=== Version difference data ===
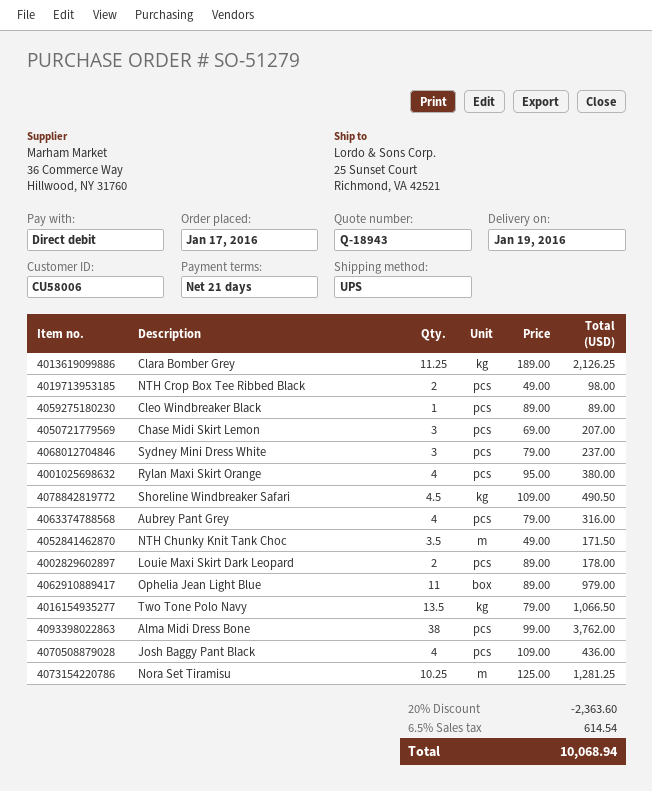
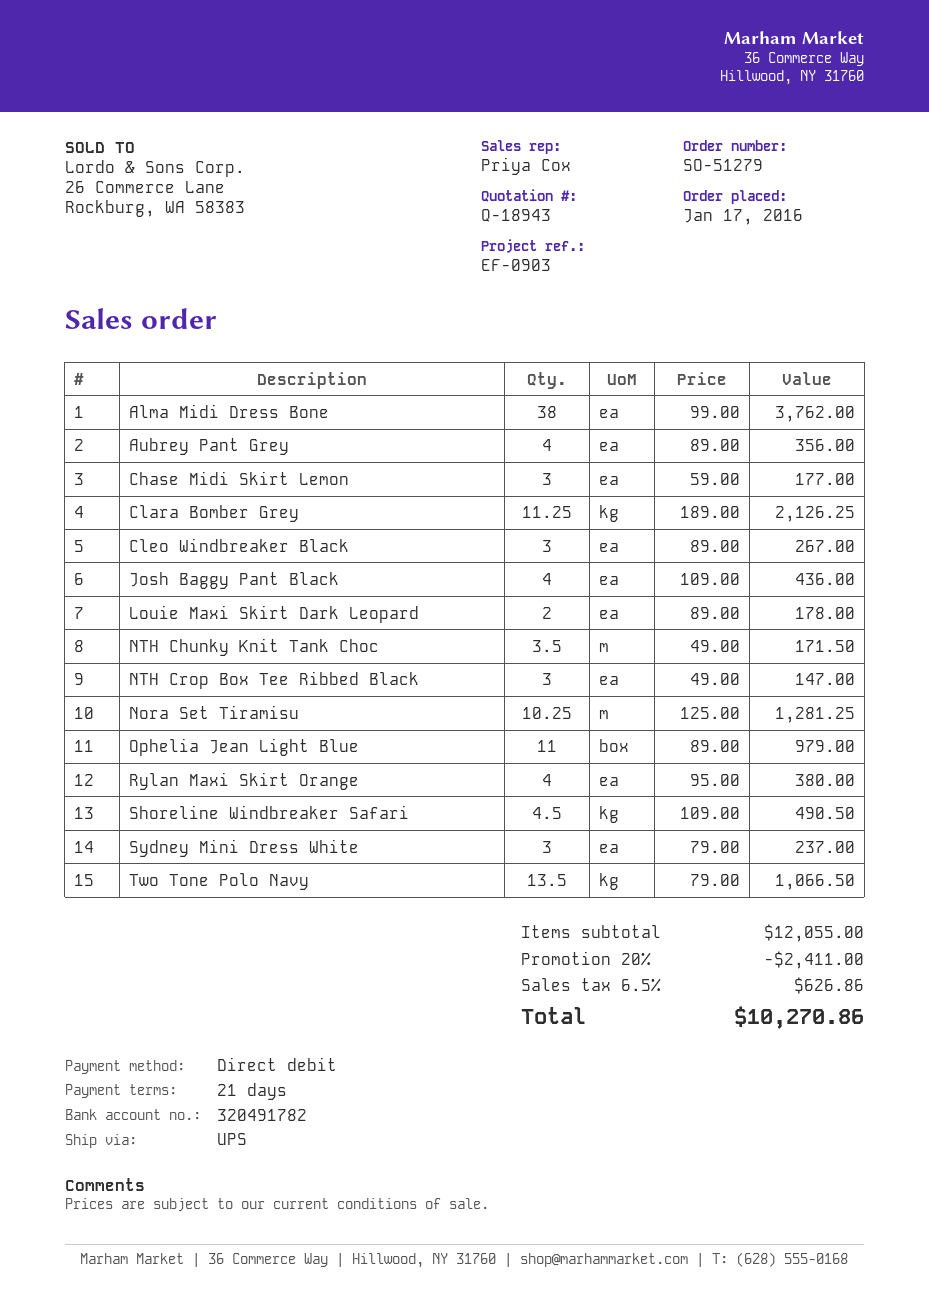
NTH Crop Box Tee Ribbed Black: 2 x 49.00 = 98.00 -> 3 x 49.00 = 147.00
Cleo Windbreaker Black: 1 x 89.00 = 89.00 -> 3 x 89.00 = 267.00
Chase Midi Skirt Lemon: 3 x 69.00 = 207.00 -> 3 x 59.00 = 177.00
Aubrey Pant Grey: 4 x 79.00 = 316.00 -> 4 x 89.00 = 356.00
discount: 20% = 2363.60 -> 20% = 2411.00
tax: 6.5% = 614.54 -> 6.5% = 626.86
total: 10068.94 -> 10270.86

=== What to produce ===
Go through the entries above and copy out every line that includes the word "Black".

=== Worked solution ===
NTH Crop Box Tee Ribbed Black: 2 x 49.00 = 98.00 -> 3 x 49.00 = 147.00
Cleo Windbreaker Black: 1 x 89.00 = 89.00 -> 3 x 89.00 = 267.00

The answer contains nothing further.